PROBLEM REQUIREMENTS: Your task is to find every line of the listing that includes "Bicchiere" and copy it.

EXERCISE INPUT:
# # # # #

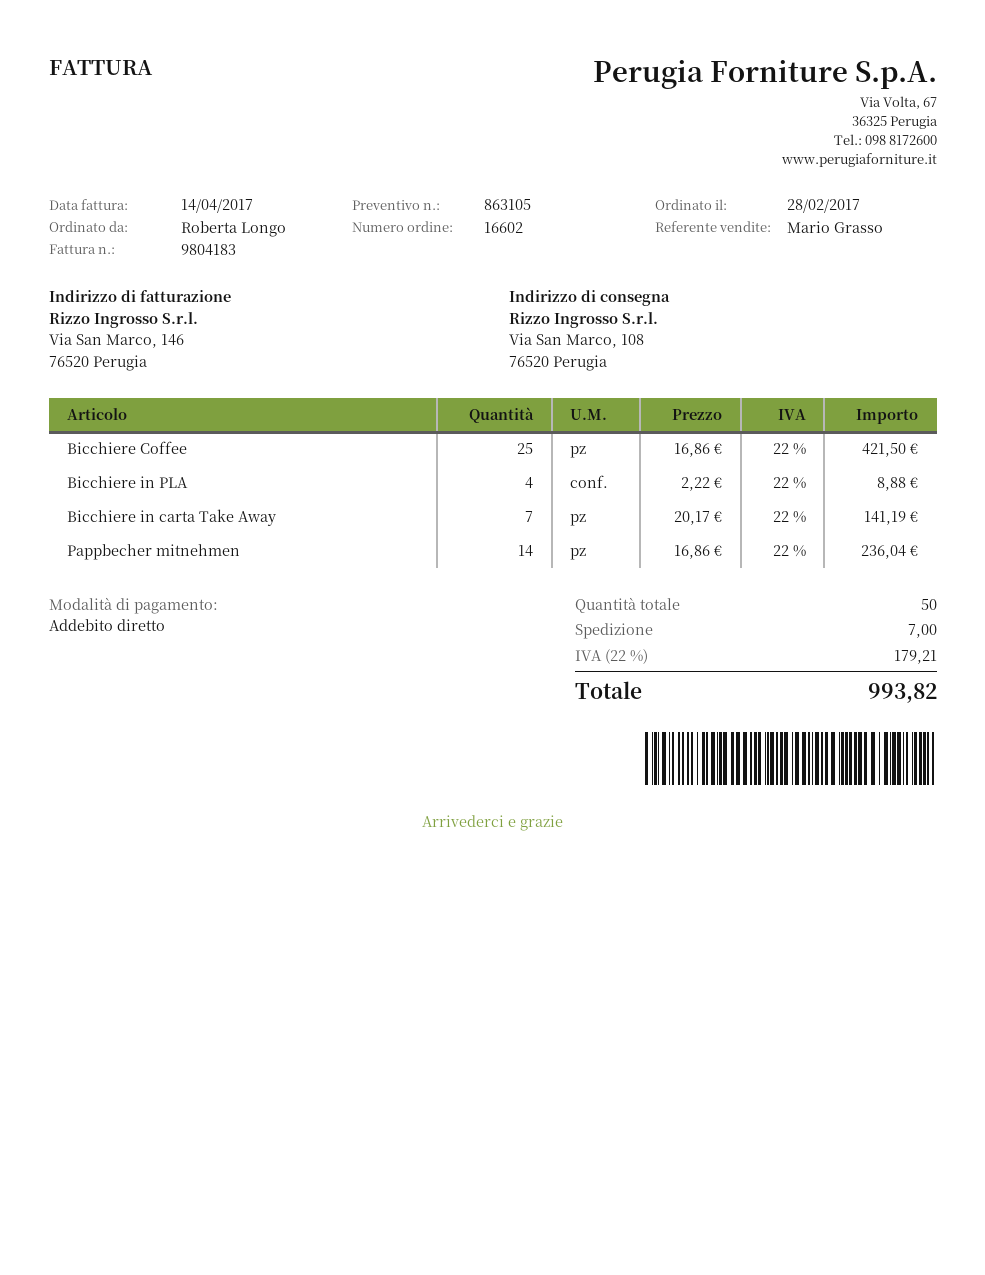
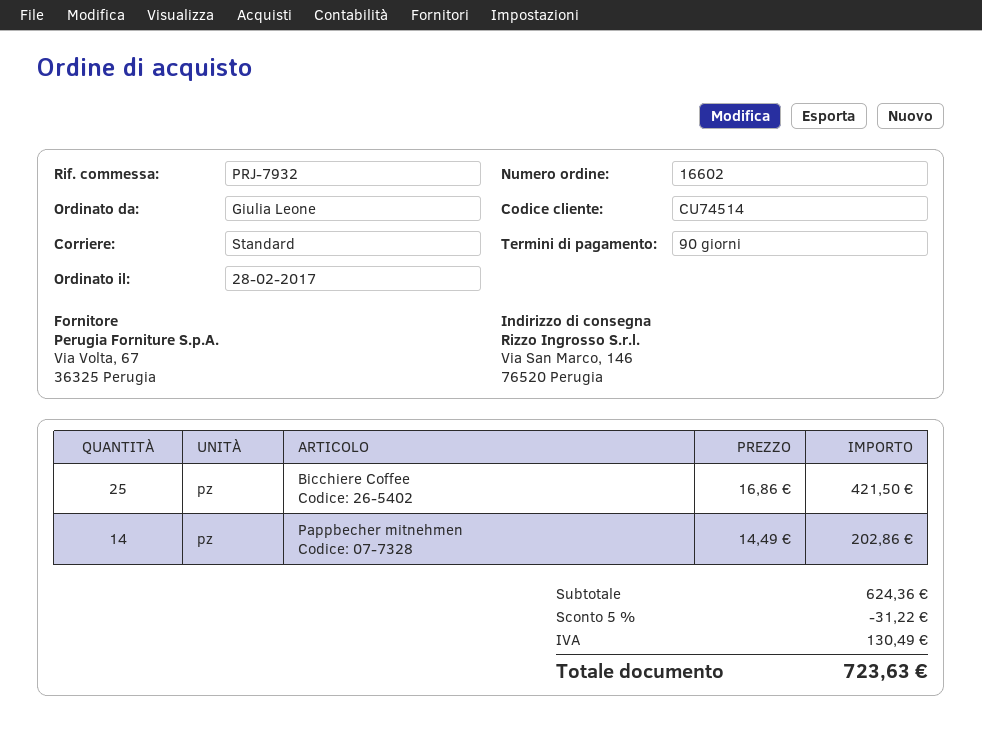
ordered by: Roberta Longo -> Giulia Leone
ship to: Via San Marco, 108, 76520 Perugia -> Via San Marco, 146, 76520 Perugia
Bicchiere in PLA: 4 x 2.22 = 8.88 -> none
Bicchiere in carta Take Away: 7 x 20.17 = 141.19 -> none
Pappbecher mitnehmen: 14 x 16.86 = 236.04 -> 14 x 14.49 = 202.86
discount: none -> 5% = 31.22
shipping: 7.00 -> none
tax: 179.21 -> 130.49
total: 993.82 -> 723.63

# # # # #

RESPONSE TO THIS TASK:
Bicchiere in PLA: 4 x 2.22 = 8.88 -> none
Bicchiere in carta Take Away: 7 x 20.17 = 141.19 -> none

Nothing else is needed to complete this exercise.